Metal-coated microsphere monolayers as surface plasmon resonance sensors operating in both transmission and reflection modes
Cosmin Farc\u{a}u

TL;DR
This paper introduces silver-coated polystyrene microsphere monolayers as dual-mode surface plasmon resonance sensors, revealing a secondary transmission band with higher sensitivity and demonstrating the impact of adsorbate location on sensing efficiency.
Contribution
The study demonstrates the use of smaller colloids to observe a new transmission band and compares transmission and reflection modes for enhanced plasmonic sensing.
Findings
Secondary optical transmission band exhibits higher sensitivity.
Reflection mode is nearly ten times more efficient than transmission mode.
Adsorbate location significantly affects sensing performance.
Abstract
Metal-coated microsphere monolayers (MCM) are a class of plasmonic crystals consisting of noble metal films over arrays of self-assembled colloidal microspheres. Despite their ease of fabrication and tunable plasmonic response, their optical sensing potential has been scarcely explored.
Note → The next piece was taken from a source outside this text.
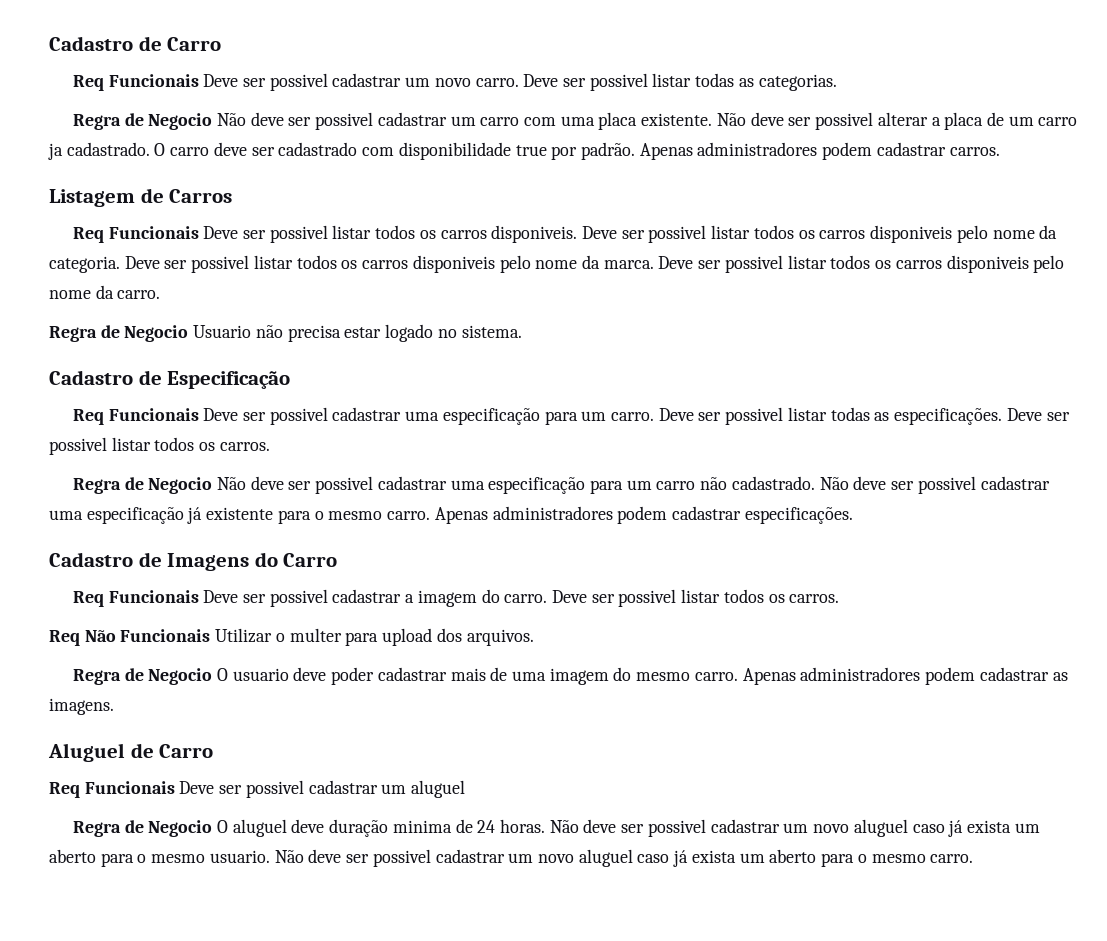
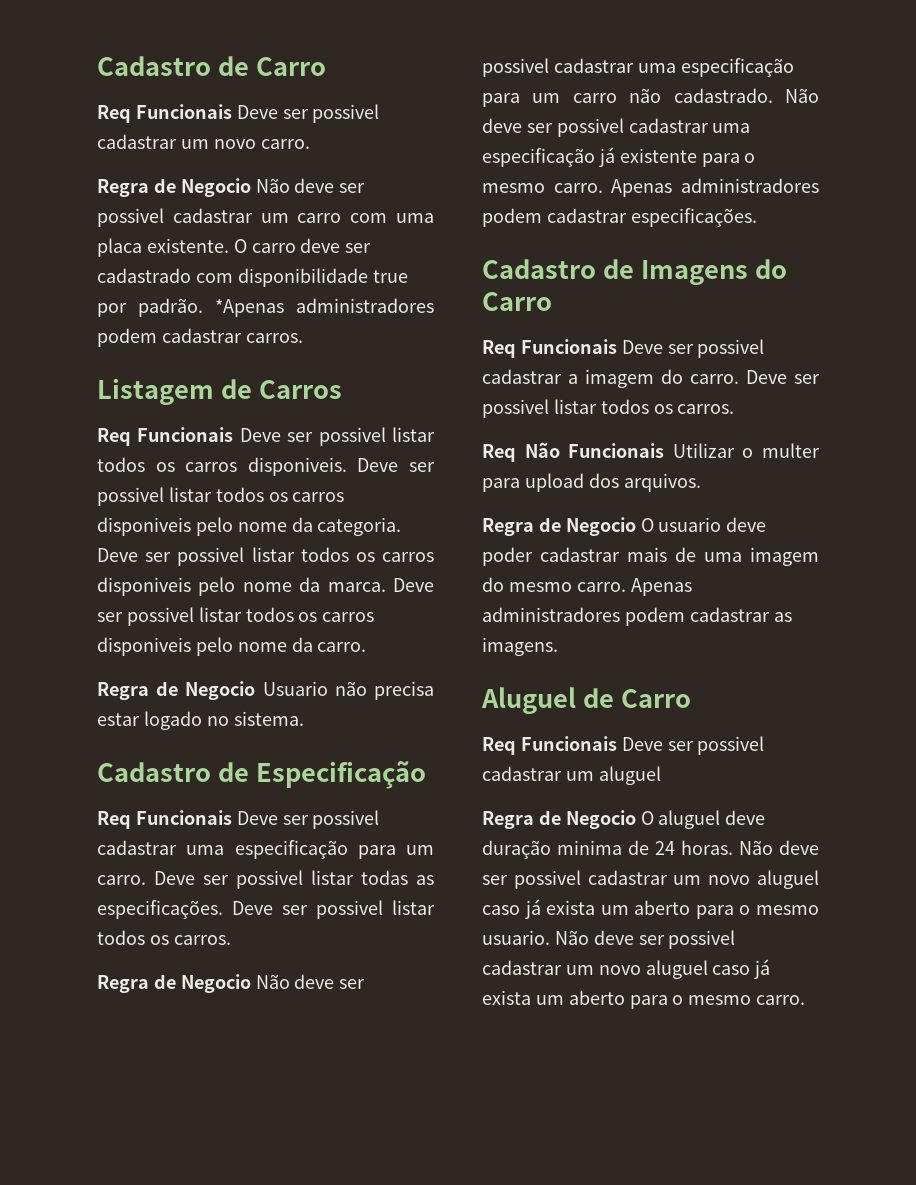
[523,73,837,91] Deve ser possivel listar todas as categorias. -> (310, 144) none
[716,112,1078,130] [48,142,150,160] Não deve ser possivel alterar a placa de um carro ja cadastrado. -> (229, 245) none
[639,143,693,160] Apenas -> [214,299,284,317] *Apenas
Here, silver coated polystyrene sphere monolayers are proposed as surface plasmon resonance sensors capable of functioning in both transmission (T) and reflection (R) readout modes. An original and key point is the use of ~200 nm colloids, smaller than in MCM studied before. It allowed us to reveal a previously unobserved, additional/secondary Enhanced Optical Transmission band, which can be exploited in sensing, with higher sensitivity than the better-known main transmission band. The reflection configuration however, is almost an order of magnitude more efficient for sensing than the transmission one.…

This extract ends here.